• _EXTRACTED RECORDS_:
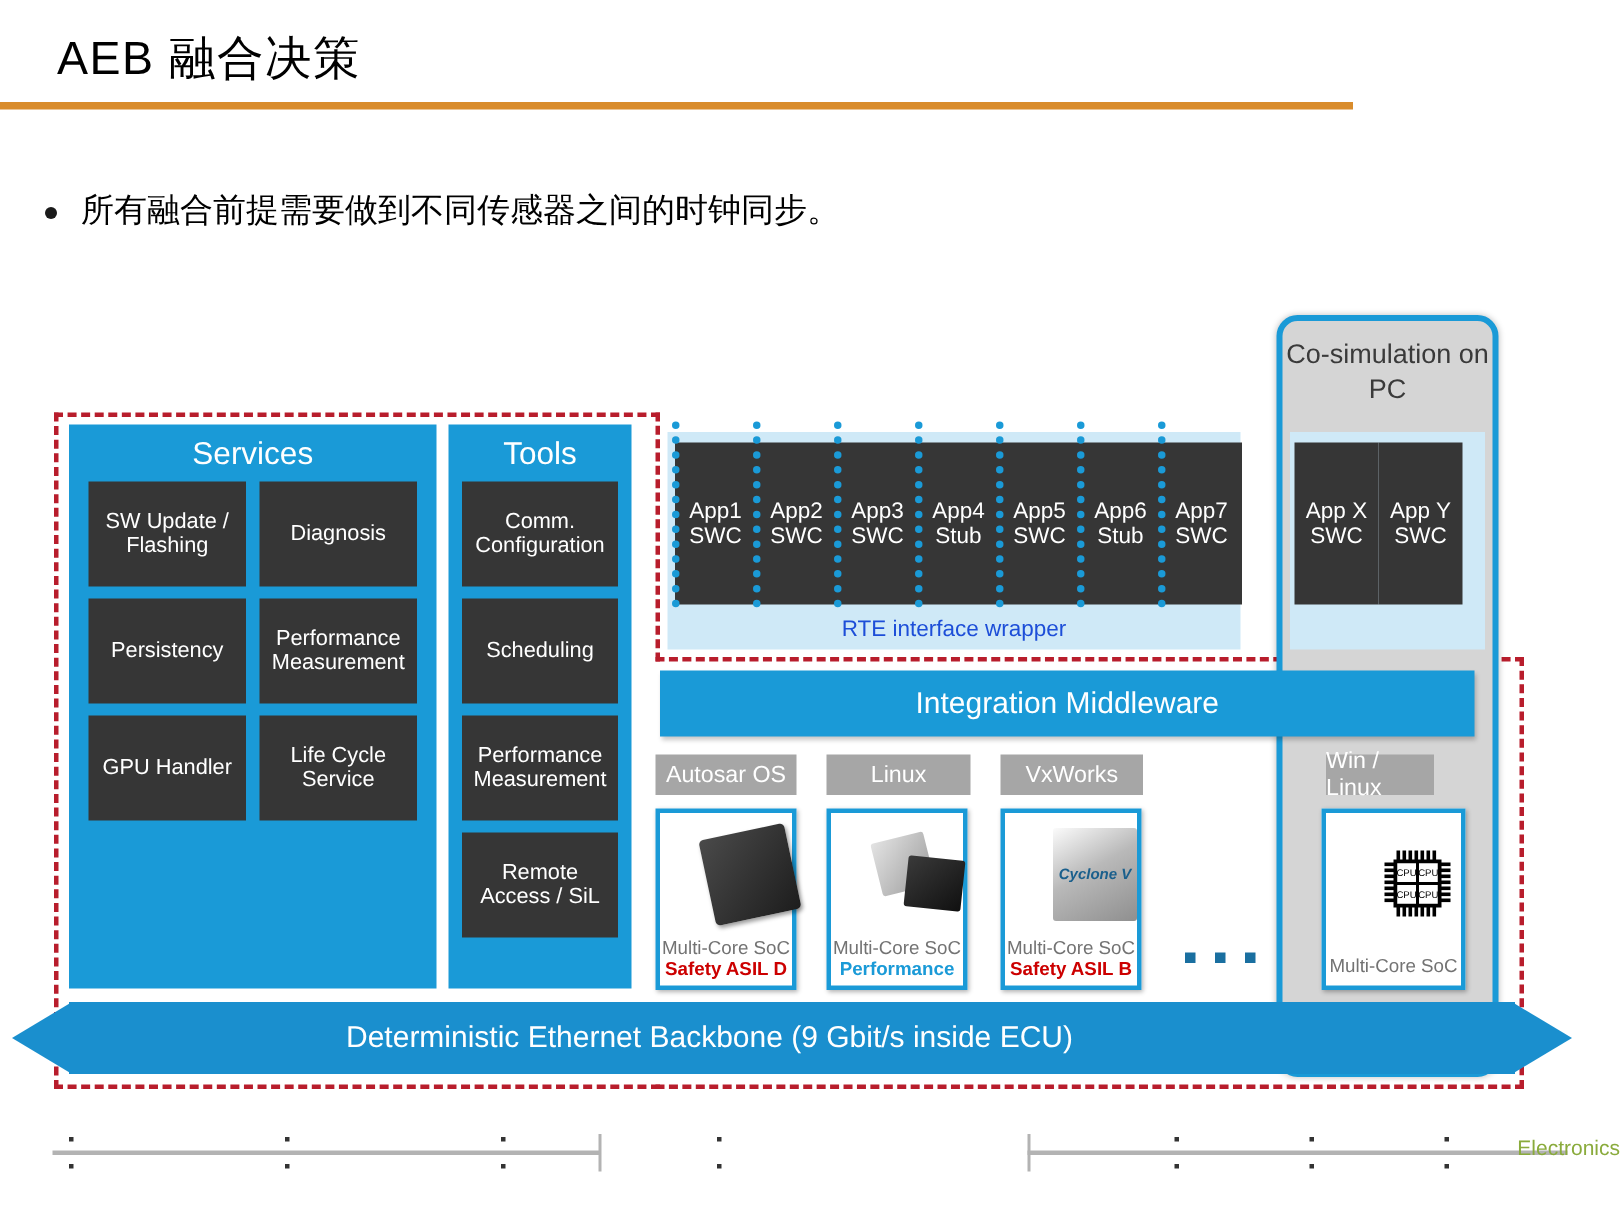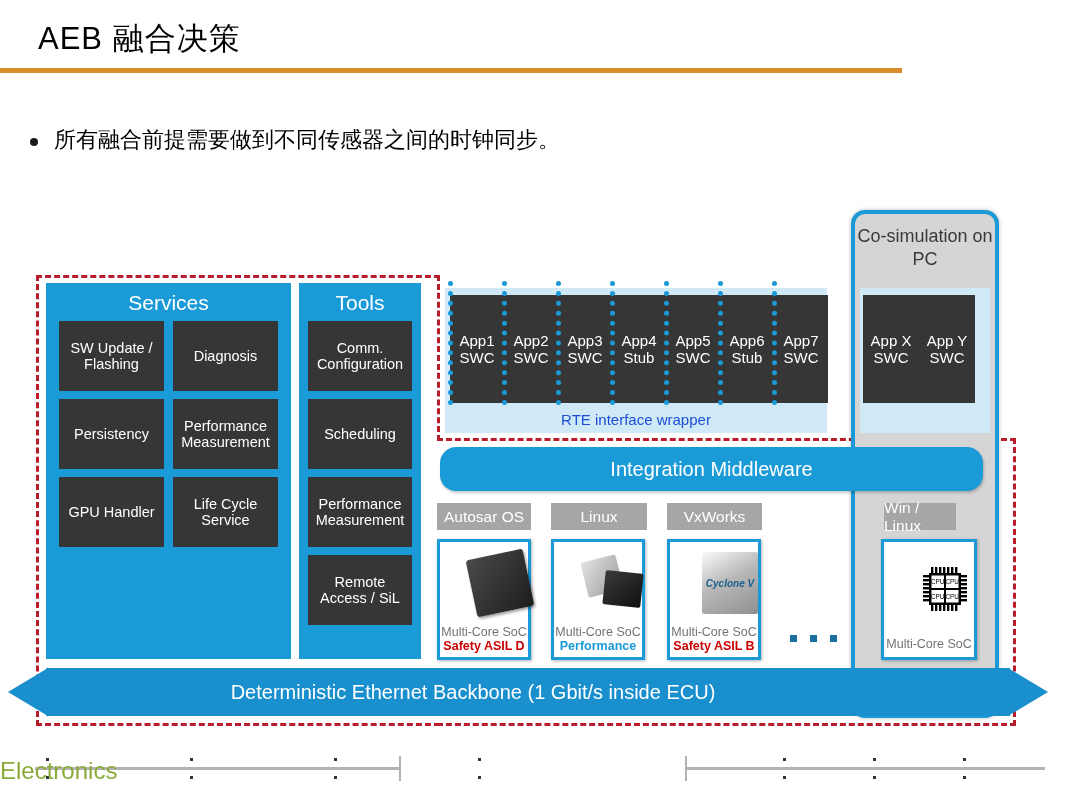--- a/index.html
+++ b/index.html
@@ -213,21 +213,21 @@
   #cosim-app-row .app-box { width: 56px; height: 108px; }
 
   
   #middleware {
     position: absolute;
     left: 440px;
     top: 252px;
     width: 543px;
     height: 44px;
     background: #1a9ad7;
-    border-radius: 16px;
+    border-radius: 0;
     color: #ffffff;
     font-size: 20px;
     display: flex;
     align-items: center;
     justify-content: center;
     box-shadow: 1px 2px 3px rgba(0,0,0,0.22);
   }
 
   
   .os-tag {
@@ -349,22 +349,22 @@
   .ruler { position: absolute; top: 22px; height: 3px; background: #b3b3b3; }
   #ruler-left  { left: 35px;  width: 365px; }
   #ruler-right { left: 685px; width: 360px; }
   .ruler-end { position: absolute; width: 2px; height: 25px; background: #b3b3b3; top: 11px; }
   #ruler-end-left  { left: 399px; }
   #ruler-end-right { left: 685px; }
   .tick { position: absolute; width: 3px; height: 3px; background: #333; }
   #footer-label {
     position: absolute;
     left: 0; top: 12px; width: 1080px;
-    text-align: left;
-    font-size: 24px;
+    text-align: right;
+    font-size: 14px;
     color: #8aab3c;
   }
 </style>
 </head>
 <body>
 
 <div id="slide-title">AEB 融合决策</div>
 <div id="title-rule"></div>
 
 <div id="bullet-row">
@@ -540,21 +540,21 @@
 
   <div id="soc-dots">
     <i></i>
     <i></i>
     <i></i>
   </div>
 
   <div id="backbone">
     <div class="arrow-head" id="arrow-left"></div>
     <div class="arrow-head" id="arrow-right"></div>
-    <div id="backbone-bar">Deterministic Ethernet Backbone (1 Gbit/s inside  ECU)</div>
+    <div id="backbone-bar">Deterministic Ethernet Backbone (9 Gbit/s inside  ECU)</div>
   </div>
 </div>
 
 <div id="footer">
   <div class="ruler" id="ruler-left"></div>
   <div class="ruler" id="ruler-right"></div>
   <div class="ruler-end" id="ruler-end-left"></div>
   <div class="ruler-end" id="ruler-end-right"></div>
   <div class="tick" style="left:46px; top:13px;"></div>
   <div class="tick" style="left:46px; top:31px;"></div>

• _TASK_: Give the entries above again in full and exactly, but not the pictures.

• _SOLUTION FOR THIS PROBLEM_:
--- a/index.html
+++ b/index.html
@@ -213,21 +213,21 @@
   #cosim-app-row .app-box { width: 56px; height: 108px; }
 
   
   #middleware {
     position: absolute;
     left: 440px;
     top: 252px;
     width: 543px;
     height: 44px;
     background: #1a9ad7;
-    border-radius: 16px;
+    border-radius: 0;
     color: #ffffff;
     font-size: 20px;
     display: flex;
     align-items: center;
     justify-content: center;
     box-shadow: 1px 2px 3px rgba(0,0,0,0.22);
   }
 
   
   .os-tag {
@@ -349,22 +349,22 @@
   .ruler { position: absolute; top: 22px; height: 3px; background: #b3b3b3; }
   #ruler-left  { left: 35px;  width: 365px; }
   #ruler-right { left: 685px; width: 360px; }
   .ruler-end { position: absolute; width: 2px; height: 25px; background: #b3b3b3; top: 11px; }
   #ruler-end-left  { left: 399px; }
   #ruler-end-right { left: 685px; }
   .tick { position: absolute; width: 3px; height: 3px; background: #333; }
   #footer-label {
     position: absolute;
     left: 0; top: 12px; width: 1080px;
-    text-align: left;
-    font-size: 24px;
+    text-align: right;
+    font-size: 14px;
     color: #8aab3c;
   }
 </style>
 </head>
 <body>
 
 <div id="slide-title">AEB 融合决策</div>
 <div id="title-rule"></div>
 
 <div id="bullet-row">
@@ -540,21 +540,21 @@
 
   <div id="soc-dots">
     <i></i>
     <i></i>
     <i></i>
   </div>
 
   <div id="backbone">
     <div class="arrow-head" id="arrow-left"></div>
     <div class="arrow-head" id="arrow-right"></div>
-    <div id="backbone-bar">Deterministic Ethernet Backbone (1 Gbit/s inside  ECU)</div>
+    <div id="backbone-bar">Deterministic Ethernet Backbone (9 Gbit/s inside  ECU)</div>
   </div>
 </div>
 
 <div id="footer">
   <div class="ruler" id="ruler-left"></div>
   <div class="ruler" id="ruler-right"></div>
   <div class="ruler-end" id="ruler-end-left"></div>
   <div class="ruler-end" id="ruler-end-right"></div>
   <div class="tick" style="left:46px; top:13px;"></div>
   <div class="tick" style="left:46px; top:31px;"></div>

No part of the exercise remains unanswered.